For the Trojan Knights, rivalry week means sleeping bags, blankets, a coffee machine and any other “armour” they need to protect their beloved Tommy Trojan statue from being vandalized by UCLA football fans.

“In 2019, the first time I did it, it was raining quite a bit,” said junior Will Chambers who is in his second year standing watch over Tommy Trojan. “And that made things painful from an electronic standpoint. But throw on a sweatshirt or a parka hoodie, anything, and you’re good to go.”

To pass their long shifts guarding the statue, Helenes can be found playing games, eating and even sleeping at times. They also play volleyball in front of Hecuba and listen to the new Taylor Swift “Red” album. The Helenes manage a food drive alongside the Trojan Knights throughout the week and all items donated will benefit local shelters.

“It’s nice just to be able to walk outside and interact with the USC community. Especially because we haven’t kept watch in two years, it’s definitely nice to be back out,” Sambrano said.

Despite the weather, the Trojan Knights make an effort to keep morale high by throwing frisbees and chatting amicably.

They view the work they do as a privilege rather than an obligation, honored to carry on a legacy of Trojan Knights whose commitment to USC is apparent and undeniable.

“We start at midnight on Sunday and then run the entire seven days, 24/7 the entire way,” Chambers said. “[I] take my one class today here and then play some sports just kind of [and] generally hang out and make sure that no Bruins come around.”

Rivalry week has historically been riddled with pranks from both schools, and one of the more recent pranks cost UCLA $40,000 when USC students vandalized the imposing, bronze Bruin Bear statue with red and yellow paint in 2009.
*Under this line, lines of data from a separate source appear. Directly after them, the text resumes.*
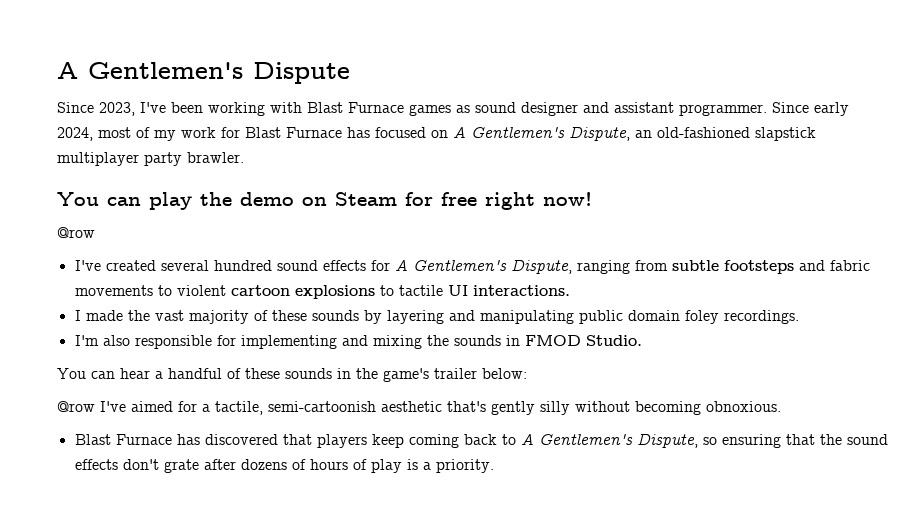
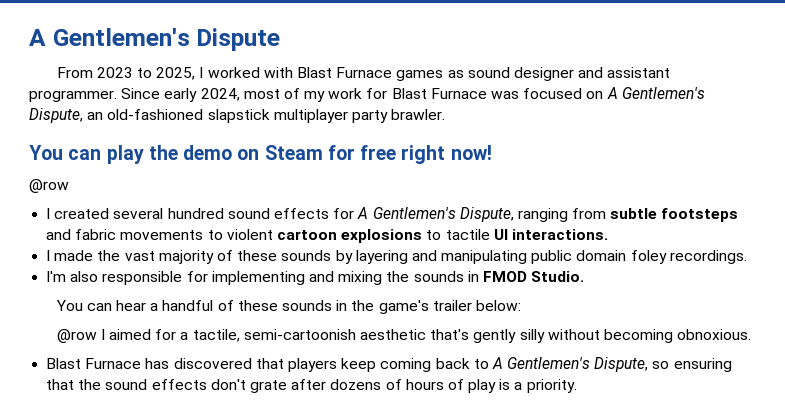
- Since 2023, I've been working with Blast Furnace games as sound designer and assistant programmer.
+ From 2023 to 2025, I worked with Blast Furnace games as sound designer and assistant programmer.
- Since early 2024, most of my work for Blast Furnace has focused on A Gentlemen's Dispute, an old-fashioned slapstick multiplayer party brawler.
+ Since early 2024, most of my work for Blast Furnace was focused on A Gentlemen's Dispute, an old-fashioned slapstick multiplayer party brawler.
- I've created several hundred sound effects for A Gentlemen's Dispute, ranging from subtle footsteps and fabric movements to violent cartoon explosions to tactile UI interactions.
+ I created several hundred sound effects for A Gentlemen's Dispute, ranging from subtle footsteps and fabric movements to violent cartoon explosions to tactile UI interactions.
- @row I've aimed for a tactile, semi-cartoonish aesthetic that's gently silly without becoming obnoxious.
+ @row I aimed for a tactile, semi-cartoonish aesthetic that's gently silly without becoming obnoxious.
The tradition of guarding Tommy Trojan began in the early 1940s when UCLA fans painted the statue in retaliation to the Trojan Knights stealing a bell bestowed to UCLA by their alumni association.

Now known by the two universities as the Victory Bell, the winner of the annual rivalry game takes possession of the bell for the coming year. When USC wins, the Trojan Knights are tasked with protecting it.

The highly anticipated annual rivalry game will take place Nov. 20 at 1 p.m. PST.